- **EXERCISE INSTRUCTIONS**: In the data below, locate each line with the word "none" and list it.

[Source records]
+++
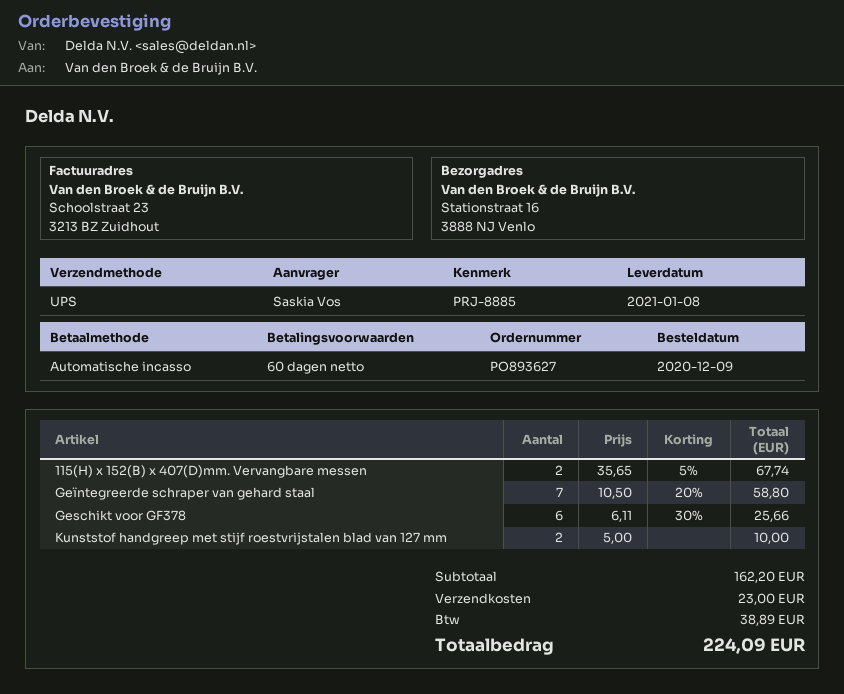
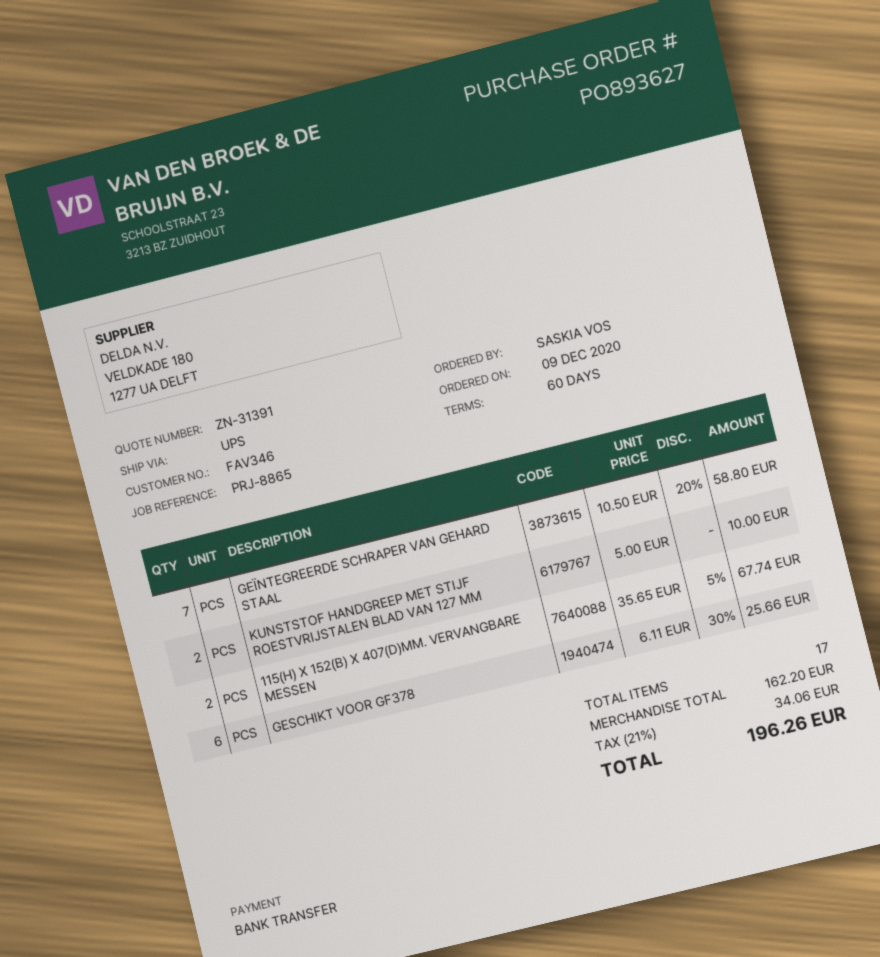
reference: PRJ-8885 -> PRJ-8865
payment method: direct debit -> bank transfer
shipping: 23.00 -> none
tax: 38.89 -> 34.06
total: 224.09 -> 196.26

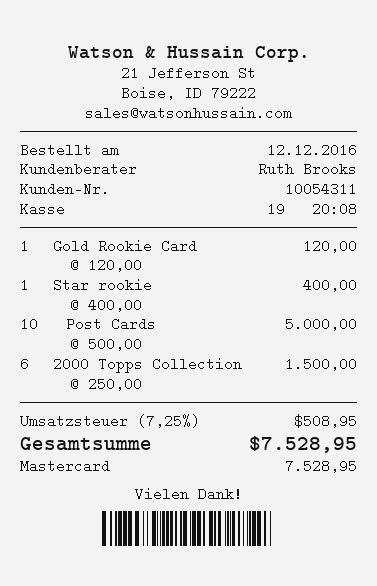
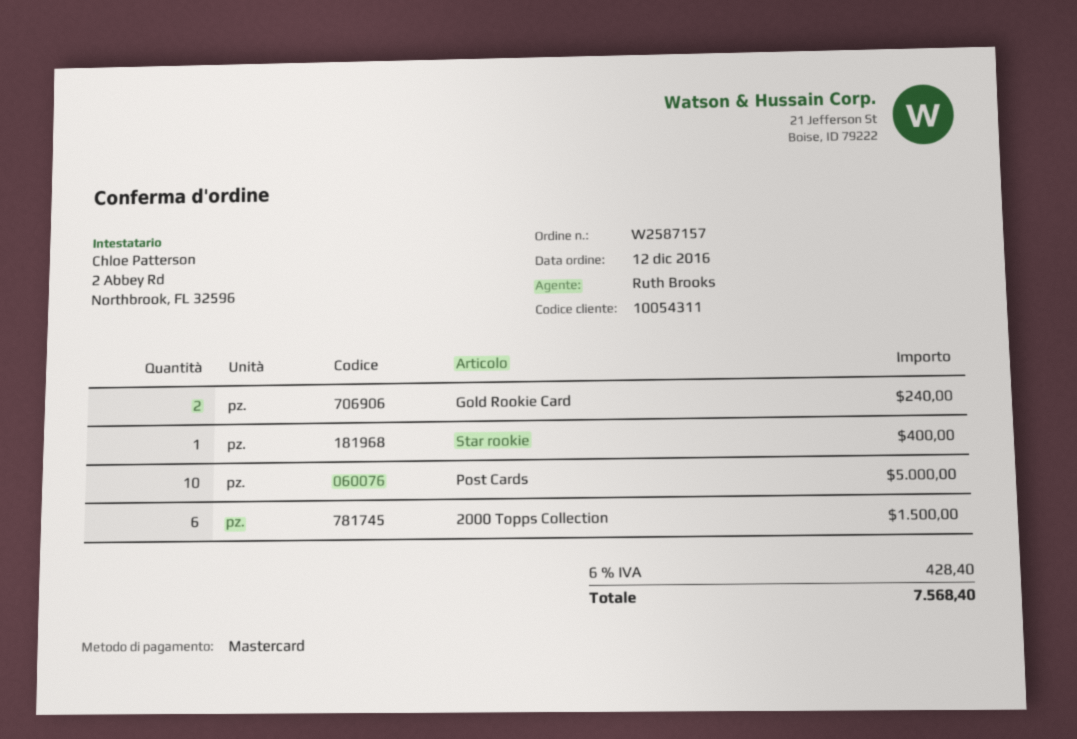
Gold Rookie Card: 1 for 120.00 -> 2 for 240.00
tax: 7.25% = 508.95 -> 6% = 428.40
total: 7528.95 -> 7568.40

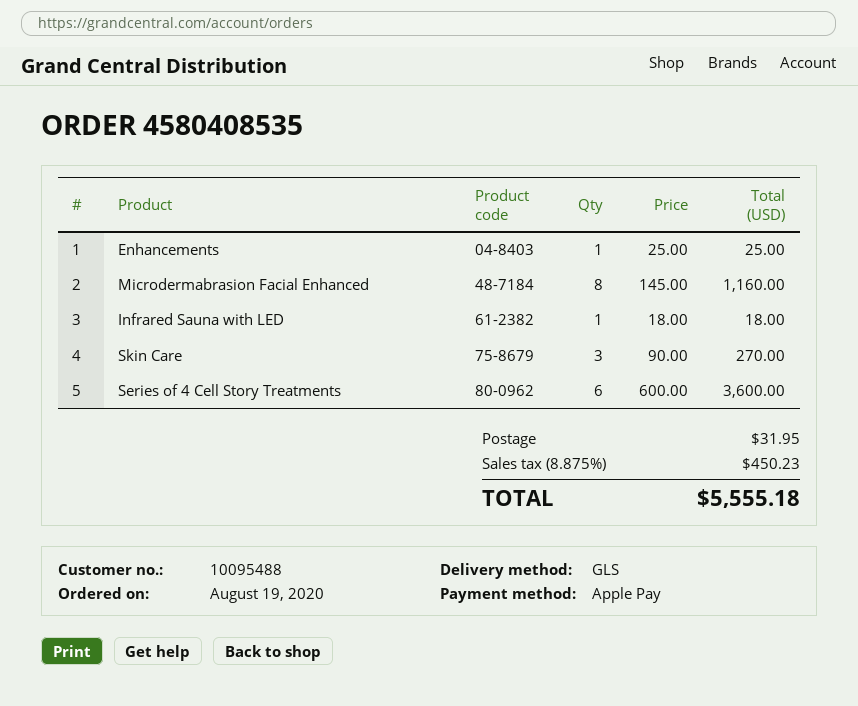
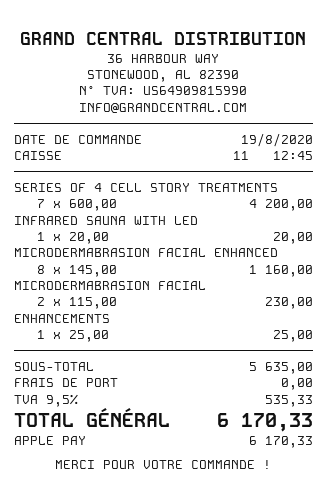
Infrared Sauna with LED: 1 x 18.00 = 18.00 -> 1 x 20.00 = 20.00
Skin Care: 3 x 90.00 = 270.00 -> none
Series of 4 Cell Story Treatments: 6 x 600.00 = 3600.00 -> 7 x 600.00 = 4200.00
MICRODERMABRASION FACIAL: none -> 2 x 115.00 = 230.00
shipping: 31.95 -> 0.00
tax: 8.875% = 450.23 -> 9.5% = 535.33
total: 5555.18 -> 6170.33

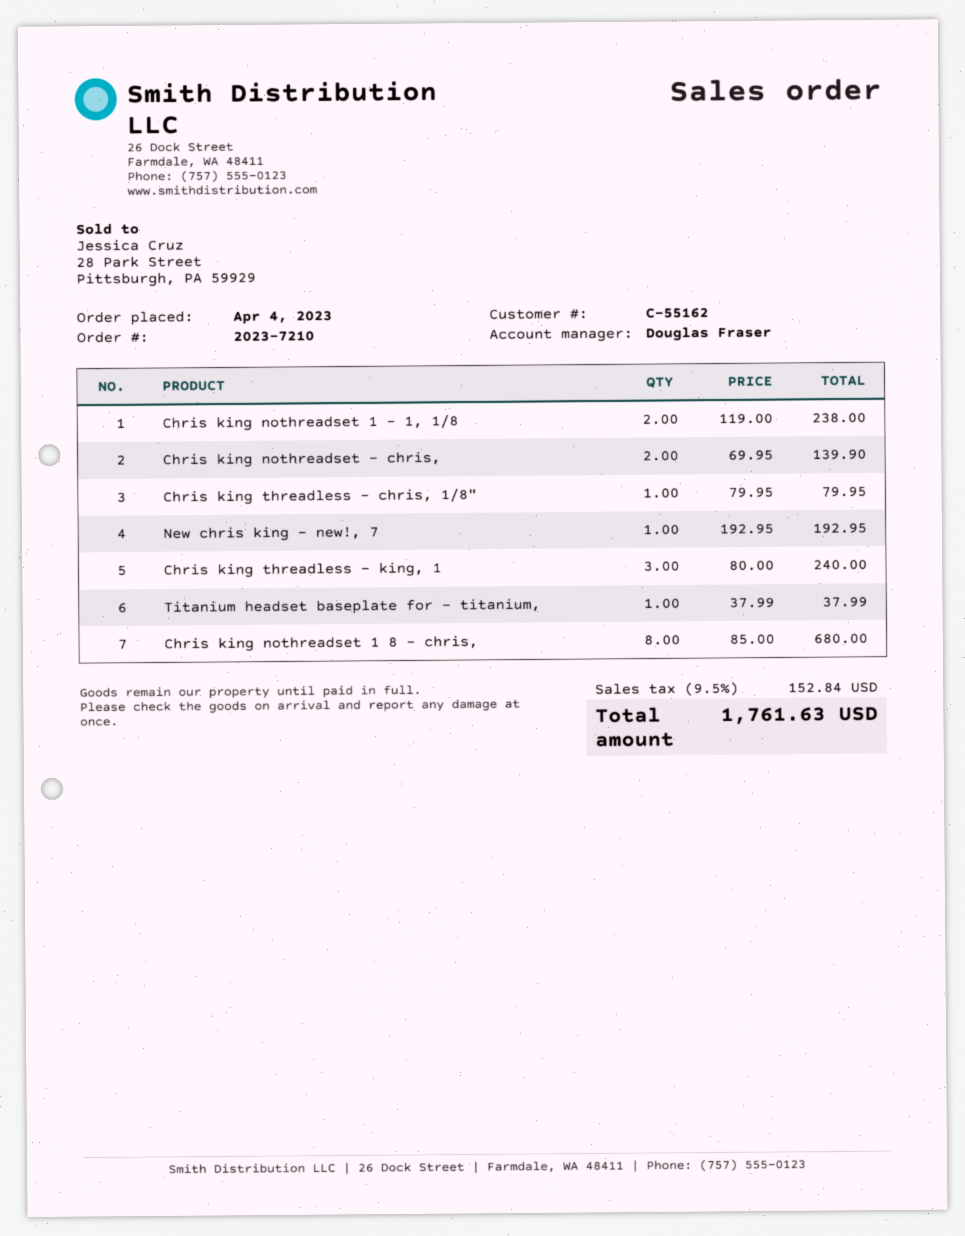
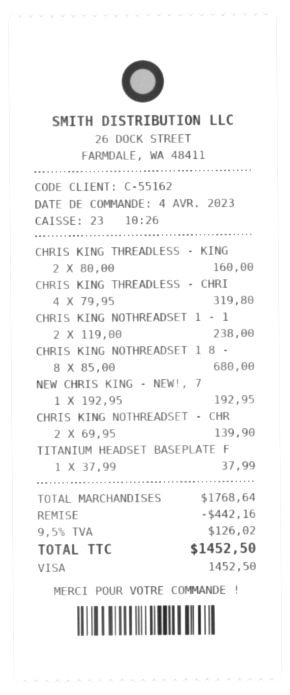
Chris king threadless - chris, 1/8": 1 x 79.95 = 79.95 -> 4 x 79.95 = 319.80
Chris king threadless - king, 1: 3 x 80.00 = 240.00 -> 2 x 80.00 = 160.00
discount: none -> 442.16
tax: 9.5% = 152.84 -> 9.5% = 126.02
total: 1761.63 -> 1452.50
+++
- **RESPONSE BELOW**:
shipping: 23.00 -> none
Skin Care: 3 x 90.00 = 270.00 -> none
MICRODERMABRASION FACIAL: none -> 2 x 115.00 = 230.00
discount: none -> 442.16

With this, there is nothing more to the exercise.